2001 Taiwanese drama

Meteor Rain (流星雨 (Liú Xīng Yǔ)) is a 2001 Taiwanese drama starring Jerry Yan, Vanness Wu and Ken Chu of F4 and Rainie Yang. It is a supplementary miniseries of Meteor Garden which is based on the Japanese manga series Boys Over Flowers, written and illustrated by Yoko Kamio. It was produced by Comic Ritz International Production with Angie Chai being producer. It consists of three stand alone episodes that happened at different times before, during and after Meteor Garden itself.

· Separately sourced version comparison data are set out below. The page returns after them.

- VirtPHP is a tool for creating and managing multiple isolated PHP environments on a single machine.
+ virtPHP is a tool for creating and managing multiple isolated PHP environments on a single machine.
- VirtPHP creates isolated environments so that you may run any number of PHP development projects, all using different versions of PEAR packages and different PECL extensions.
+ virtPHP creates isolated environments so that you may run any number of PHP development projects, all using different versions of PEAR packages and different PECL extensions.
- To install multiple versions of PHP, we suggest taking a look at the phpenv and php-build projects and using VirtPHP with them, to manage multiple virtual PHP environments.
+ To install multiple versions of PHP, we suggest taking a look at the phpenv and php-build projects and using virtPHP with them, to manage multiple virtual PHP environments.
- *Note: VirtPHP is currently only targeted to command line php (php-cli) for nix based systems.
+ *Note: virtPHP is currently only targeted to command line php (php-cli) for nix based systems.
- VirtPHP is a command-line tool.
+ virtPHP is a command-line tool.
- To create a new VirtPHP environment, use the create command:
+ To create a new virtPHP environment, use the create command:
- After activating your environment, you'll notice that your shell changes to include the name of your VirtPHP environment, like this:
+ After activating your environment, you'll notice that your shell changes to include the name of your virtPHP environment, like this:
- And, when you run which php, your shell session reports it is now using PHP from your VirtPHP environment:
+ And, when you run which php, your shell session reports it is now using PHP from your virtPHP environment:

They are referred to as chapters focusing on each F4 members, except for Hua Ze Lei (Vic Chou).

The series was broadcast on free-to-air Chinese Television System (CTS) from September 2001 to January 2002 following the main series Meteor Garden, which was broadcast in April 2001. It was followed by the sequel Meteor Garden II, which was broadcast from 11 November to 25 December 2002.

==Synopsis==
===Mei Zuo's Chapter===
Mei Zuo (Vanness Wu) meets a Japanese girl named Ai Sha, who struggles to survive in Taiwan. She mocks him several times before finally revealing the truth. Ai Sha recently left Japan to find her grandmother and starts to practice dancing together with Mei Zuo. She believes the only way to do this is enter and win a dance contest on television.

===Xi Men's Chapter===
Xiao You (Rainie Yang) returns from Canada alone to find love and attempts to rekindle her relationship with Xi Men (Ken Chu), who was not unsuccessful. After meeting him at the bar, the couple confronts each other about their behaviors. Later, Xi Men reveals to Xiao You his past and tells her about this girl, Xiao Gen, he once loved. Xiao Gen had discovered something very special, but had been somewhat afraid of his feelings and had made her disappointed by not showing up. Inspired by the story, Xiao You goes on a time-consuming search for the "special thing" that Xiao Gen had wanted to show Xi Men.

===Dao Ming Si's Chapter===
In this two-part chapter, Dao Ming Si (Jerry Yan) is charged with a crime and flees. He almost escapes the police by jumping off a train and lies unconscious on a beach. A young girl by the name of Xin Xin finds him and Dao Ming Si is temporarily taken in by Ah Yuan, who appears to be Xin Xin's father. Ah Yuan and Xin Xin live in a simple shack by the beach and are not wealthy. There are several twists to this plot, the main one being that Xin Xin does not talk. Apparently, Xin Xin is not mute, but simply traumatized by something that happened to her in the past. Thanks to Xin Xin's advances, she and Dao Ming Si quickly bond. However, problems arise in the second part of this chapter when Ah Yuan learns that he is wanted by the police, before Dao Ming Si learns the truth about Ah Yuan and Xin Xin's past.

==Cast==
- Jerry Yan as Dao Ming Si
- Ken Chu as Xi Men
- Vanness Wu as Mei Zuo
- Vic Chou as Hua Ze Lei
- Rainie Yang as Xiao You
- Senda Aisa as Ai Sha
- Pally Chien as Xiao Gen

==International broadcast==
In the Philippines, the series aired on ABS-CBN from 28 July to 8 August 2003 replacing Meteor Garden and was replaced by Meteor Garden II. It later also aired on GMA Network from 8 to 19 October 2007.